The house in which the Wallis family lived stood at the foot of one of these bluffs, within a stone's throw of the beach, and overlooking the bar; and at night time, when the swift outward rush of the river's current met the curling rollers from the open sea, the wild clamour and throbbing hum seemed to shake the walls of the old-fashioned building to its foundations. But to the two Wallis boys-who were born in that house-the noise of the beating surf, the hoarse shrieking notes of the myriad sea-birds, and the sough of the trade wind through the timbered slopes, were voices that they knew and understood, and were in a manner part and parcel of their own adventurous natures.

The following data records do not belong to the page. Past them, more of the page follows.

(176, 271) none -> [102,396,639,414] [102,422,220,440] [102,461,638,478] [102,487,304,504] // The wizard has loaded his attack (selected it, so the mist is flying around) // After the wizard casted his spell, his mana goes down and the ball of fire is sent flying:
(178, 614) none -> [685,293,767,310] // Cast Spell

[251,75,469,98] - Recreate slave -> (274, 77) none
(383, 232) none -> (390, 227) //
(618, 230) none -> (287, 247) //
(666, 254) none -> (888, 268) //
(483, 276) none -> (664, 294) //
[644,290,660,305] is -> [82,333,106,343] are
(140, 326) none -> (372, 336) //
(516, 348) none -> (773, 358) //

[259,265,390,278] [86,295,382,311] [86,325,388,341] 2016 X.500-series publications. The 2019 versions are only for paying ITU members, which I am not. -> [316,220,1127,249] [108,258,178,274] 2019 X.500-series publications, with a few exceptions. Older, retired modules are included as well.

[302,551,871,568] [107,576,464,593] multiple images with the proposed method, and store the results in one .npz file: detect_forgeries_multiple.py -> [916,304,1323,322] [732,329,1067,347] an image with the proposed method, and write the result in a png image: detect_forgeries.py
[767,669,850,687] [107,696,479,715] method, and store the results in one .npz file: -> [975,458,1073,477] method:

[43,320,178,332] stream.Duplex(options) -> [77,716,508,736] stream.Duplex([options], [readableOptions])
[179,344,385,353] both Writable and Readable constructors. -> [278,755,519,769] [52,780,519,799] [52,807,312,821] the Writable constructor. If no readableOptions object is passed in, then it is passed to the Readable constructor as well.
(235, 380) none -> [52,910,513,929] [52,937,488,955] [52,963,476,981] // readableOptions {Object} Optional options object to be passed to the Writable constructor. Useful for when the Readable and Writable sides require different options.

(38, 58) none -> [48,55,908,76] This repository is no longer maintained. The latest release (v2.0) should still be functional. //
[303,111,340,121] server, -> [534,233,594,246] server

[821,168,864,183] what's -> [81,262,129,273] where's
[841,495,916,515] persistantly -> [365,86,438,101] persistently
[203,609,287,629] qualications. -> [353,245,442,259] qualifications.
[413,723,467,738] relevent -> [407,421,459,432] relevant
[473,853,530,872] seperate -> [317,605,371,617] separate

Let me try and attempt to draw, however rudely, an outline of a picture of their home, and of the sight that every morning the two lads saw from their bedroom window, before they clattered downstairs into the low-ceiled old-time dining-room, to each eat a breakfast that would have done credit to a hungry bullock-driver.

First, then, the wide, blue Pacific-would that I could see it now! – sparkling and shimmering in the yellow sunshine, unbroken in its expanse except for the great dome of Kooringa Rock, a mile from the shore, from which, when the wind blew east, came the unceasing croak and whistle of ten thousand gulls and divers, who made it their rendezvous and sleeping-place.

To the north, on the other side of the roaring, restless bar (the house was on the southern horn of the entrance to the harbour), there ran a long sweeping half-mooned beach, ten miles from point to point of headland, and backed at high-water mark by a thick fringe of low, scrubby timber, the haunt of the black wallaby, and the refuge from pursuit of mobs of wild cattle. Not a dozen people in the little township had ever been through this scrub on foot; but Tom and Jack Wallis knew and loved every foot of it, from the sandspit on the northern bank of the river to the purple loom of the furthest cape. Further back still from this narrow belt of littoral, the main coastal range rose, grey and blue in the distance, monotonous in its outlines, and its silence broken only by the axes of a few wandering parties of timber-getters, who worked on the banks of the many streams rising in the mountain gullies, whose waters joined those of the great tidal river on its way to the ocean.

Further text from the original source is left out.